Every entry below should appear in the answer exactly as written, apart from the pictures.

####################

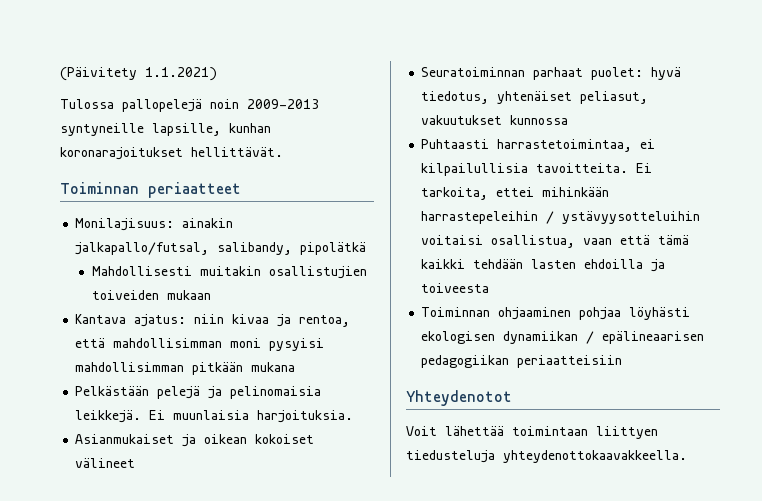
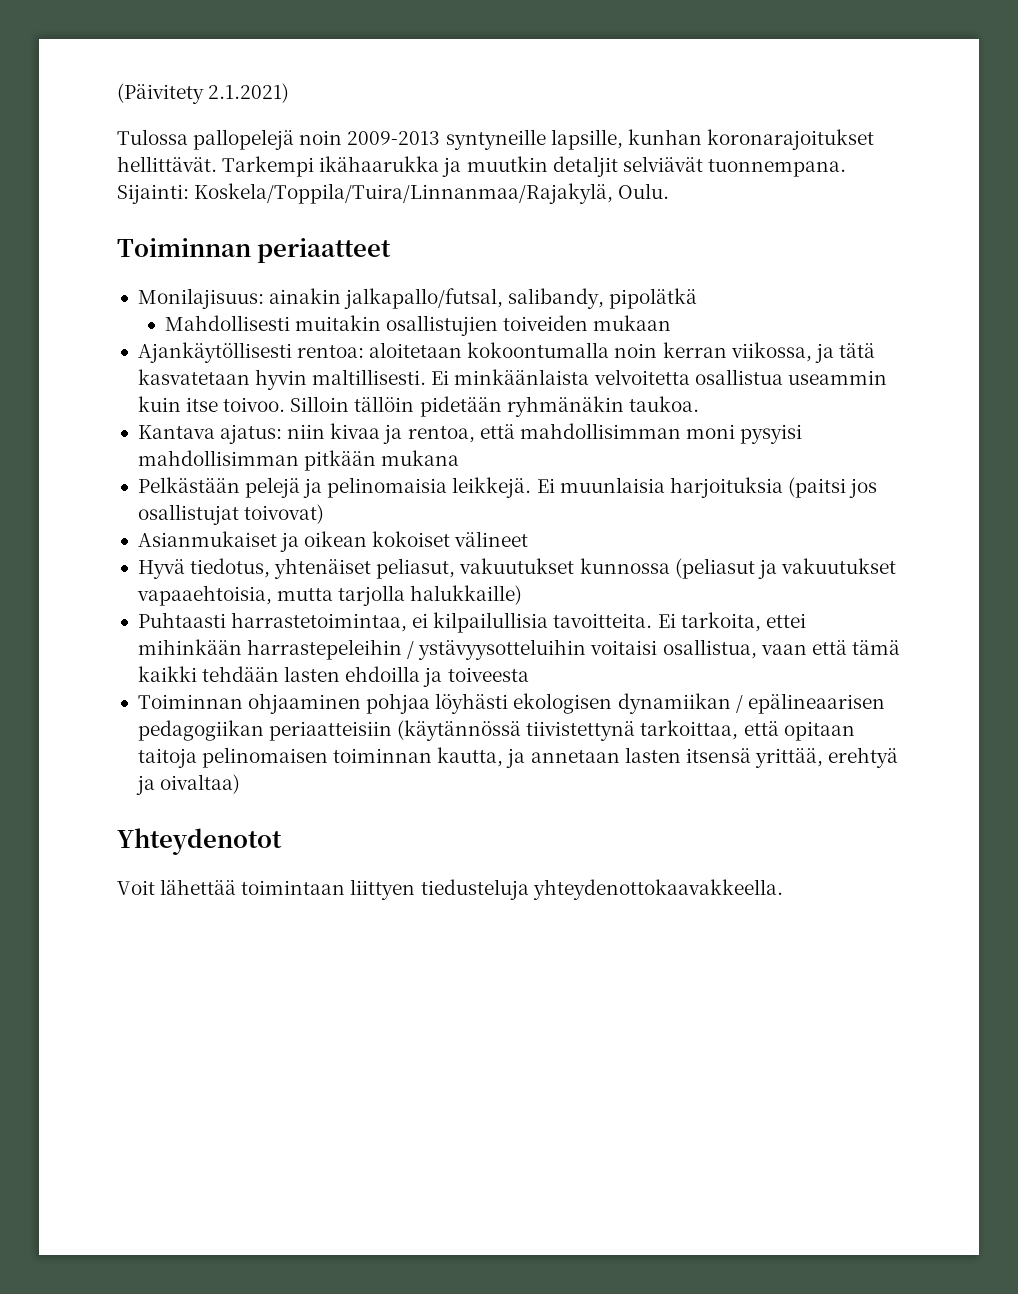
- (Päivitety 1.1.2021)
+ (Päivitety 2.1.2021)
+ Tarkempi ikähaarukka ja muutkin detaljit selviävät tuonnempana. Sijainti: Koskela/Toppila/Tuira/Linnanmaa/Rajakylä, Oulu.
+ Ajankäytöllisesti rentoa: aloitetaan kokoontumalla noin kerran viikossa, ja tätä kasvatetaan hyvin maltillisesti. Ei minkäänlaista velvoitetta osallistua useammin kuin itse toivoo. Silloin tällöin pidetään ryhmänäkin taukoa.
- Ei muunlaisia harjoituksia.
+ Ei muunlaisia harjoituksia (paitsi jos osallistujat toivovat)
- Seuratoiminnan parhaat puolet: hyvä tiedotus, yhtenäiset peliasut, vakuutukset kunnossa
+ Hyvä tiedotus, yhtenäiset peliasut, vakuutukset kunnossa (peliasut ja vakuutukset vapaaehtoisia, mutta tarjolla halukkaille)
- Toiminnan ohjaaminen pohjaa löyhästi ekologisen dynamiikan / epälineaarisen pedagogiikan periaatteisiin
+ Toiminnan ohjaaminen pohjaa löyhästi ekologisen dynamiikan / epälineaarisen pedagogiikan periaatteisiin (käytännössä tiivistettynä tarkoittaa, että opitaan taitoja pelinomaisen toiminnan kautta, ja annetaan lasten itsensä yrittää, erehtyä ja oivaltaa)

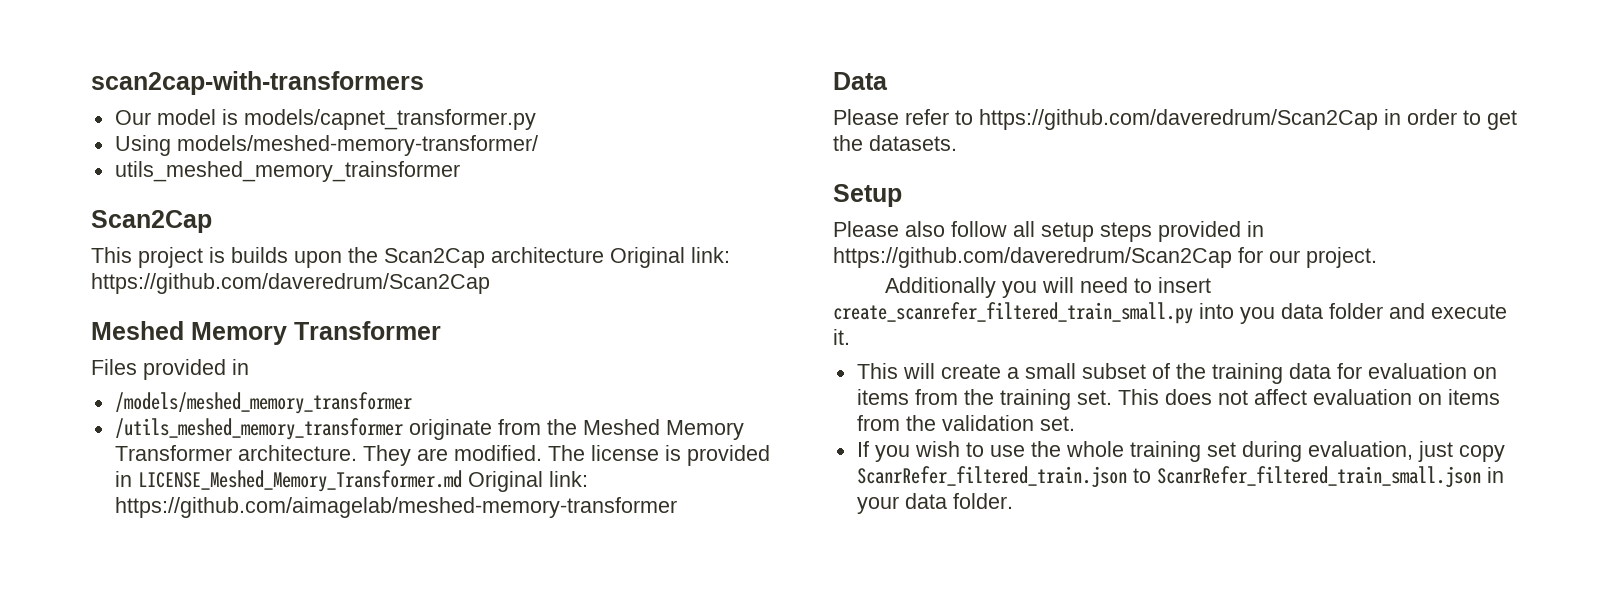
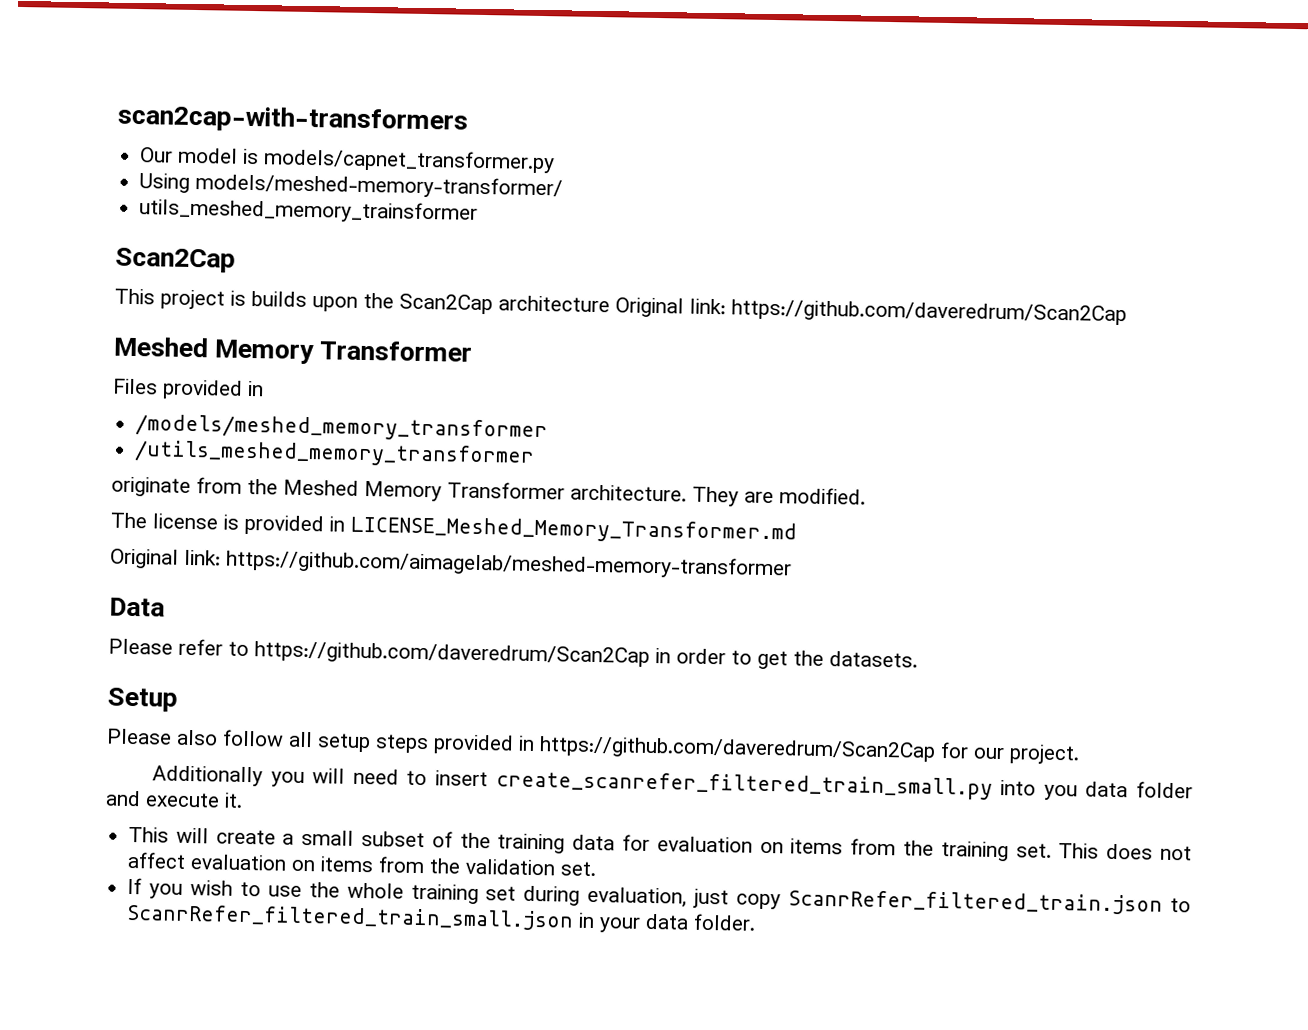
- /utils_meshed_memory_transformer originate from the Meshed Memory Transformer architecture.
+ /utils_meshed_memory_transformer
+ originate from the Meshed Memory Transformer architecture.
- They are modified. The license is provided in LICENSE_Meshed_Memory_Transformer.md Original link: https://github.com/aimagelab/meshed-memory-transformer
+ They are modified.
+ The license is provided in LICENSE_Meshed_Memory_Transformer.md
+ Original link: https://github.com/aimagelab/meshed-memory-transformer

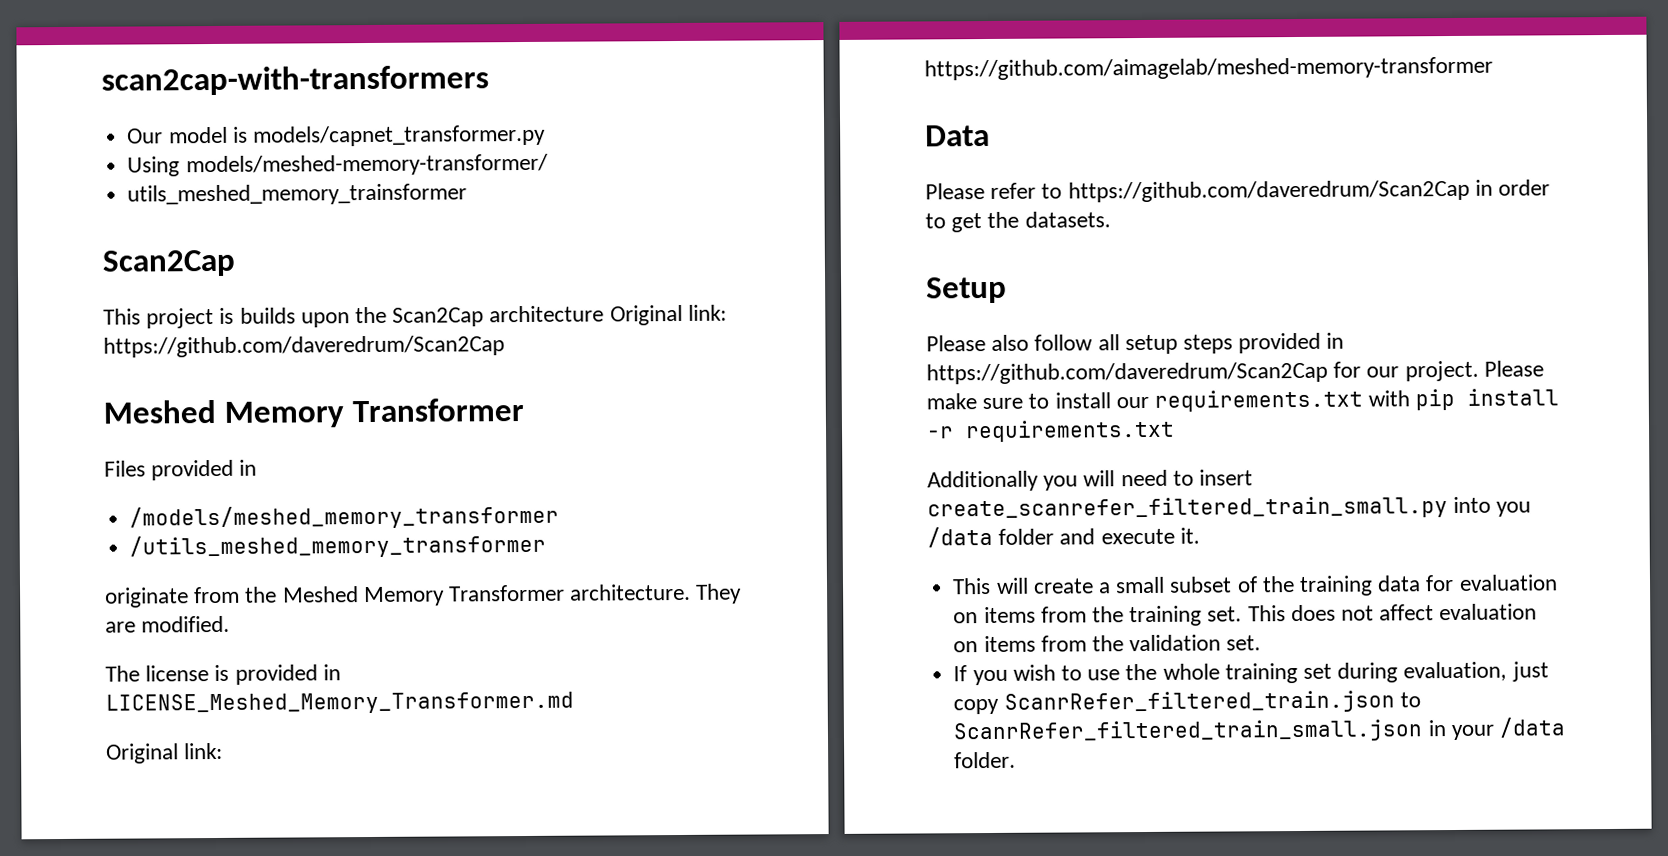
+ Please make sure to install our requirements.txt with pip install -r requirements.txt
- Additionally you will need to insert create_scanrefer_filtered_train_small.py into you data folder and execute it.
+ Additionally you will need to insert create_scanrefer_filtered_train_small.py into you /data folder and execute it.
- If you wish to use the whole training set during evaluation, just copy ScanrRefer_filtered_train.json to ScanrRefer_filtered_train_small.json in your data folder.
+ If you wish to use the whole training set during evaluation, just copy ScanrRefer_filtered_train.json to ScanrRefer_filtered_train_small.json in your /data folder.

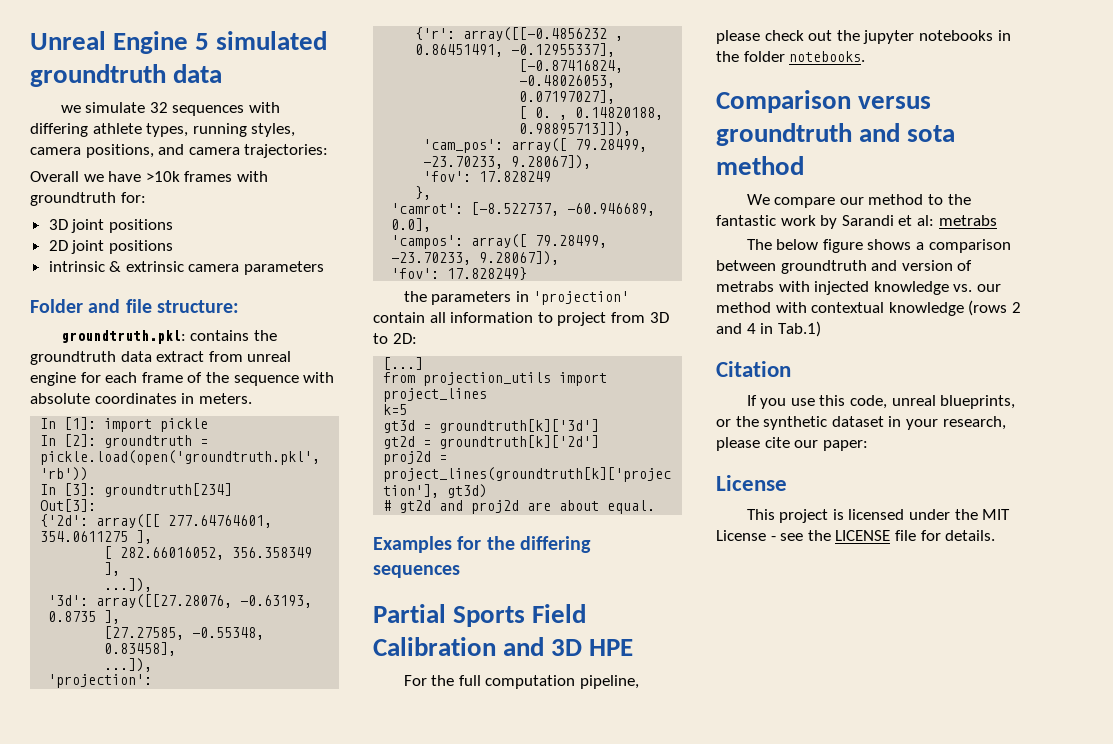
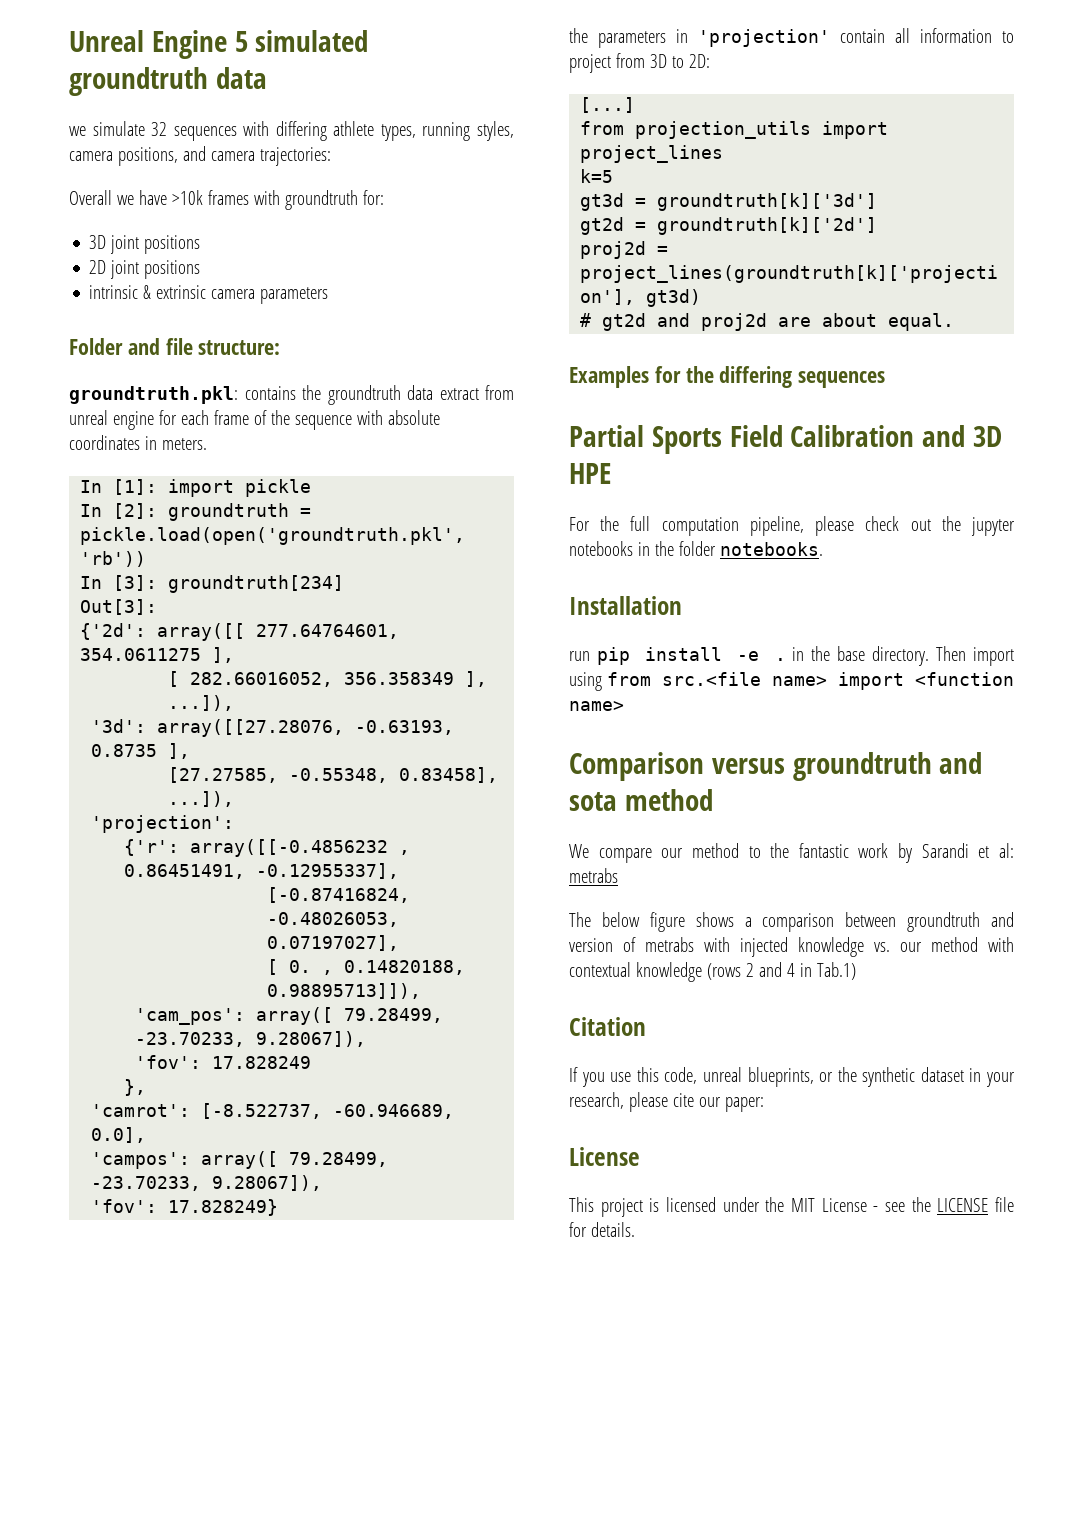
+ Installation
+ run pip install -e . in the base directory. Then import using from src.<file name> import <function name>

####################

→ **Output for this task**:
- (Päivitety 1.1.2021)
+ (Päivitety 2.1.2021)
+ Tarkempi ikähaarukka ja muutkin detaljit selviävät tuonnempana. Sijainti: Koskela/Toppila/Tuira/Linnanmaa/Rajakylä, Oulu.
+ Ajankäytöllisesti rentoa: aloitetaan kokoontumalla noin kerran viikossa, ja tätä kasvatetaan hyvin maltillisesti. Ei minkäänlaista velvoitetta osallistua useammin kuin itse toivoo. Silloin tällöin pidetään ryhmänäkin taukoa.
- Ei muunlaisia harjoituksia.
+ Ei muunlaisia harjoituksia (paitsi jos osallistujat toivovat)
- Seuratoiminnan parhaat puolet: hyvä tiedotus, yhtenäiset peliasut, vakuutukset kunnossa
+ Hyvä tiedotus, yhtenäiset peliasut, vakuutukset kunnossa (peliasut ja vakuutukset vapaaehtoisia, mutta tarjolla halukkaille)
- Toiminnan ohjaaminen pohjaa löyhästi ekologisen dynamiikan / epälineaarisen pedagogiikan periaatteisiin
+ Toiminnan ohjaaminen pohjaa löyhästi ekologisen dynamiikan / epälineaarisen pedagogiikan periaatteisiin (käytännössä tiivistettynä tarkoittaa, että opitaan taitoja pelinomaisen toiminnan kautta, ja annetaan lasten itsensä yrittää, erehtyä ja oivaltaa)

- /utils_meshed_memory_transformer originate from the Meshed Memory Transformer architecture.
+ /utils_meshed_memory_transformer
+ originate from the Meshed Memory Transformer architecture.
- They are modified. The license is provided in LICENSE_Meshed_Memory_Transformer.md Original link: https://github.com/aimagelab/meshed-memory-transformer
+ They are modified.
+ The license is provided in LICENSE_Meshed_Memory_Transformer.md
+ Original link: https://github.com/aimagelab/meshed-memory-transformer

+ Please make sure to install our requirements.txt with pip install -r requirements.txt
- Additionally you will need to insert create_scanrefer_filtered_train_small.py into you data folder and execute it.
+ Additionally you will need to insert create_scanrefer_filtered_train_small.py into you /data folder and execute it.
- If you wish to use the whole training set during evaluation, just copy ScanrRefer_filtered_train.json to ScanrRefer_filtered_train_small.json in your data folder.
+ If you wish to use the whole training set during evaluation, just copy ScanrRefer_filtered_train.json to ScanrRefer_filtered_train_small.json in your /data folder.

+ Installation
+ run pip install -e . in the base directory. Then import using from src.<file name> import <function name>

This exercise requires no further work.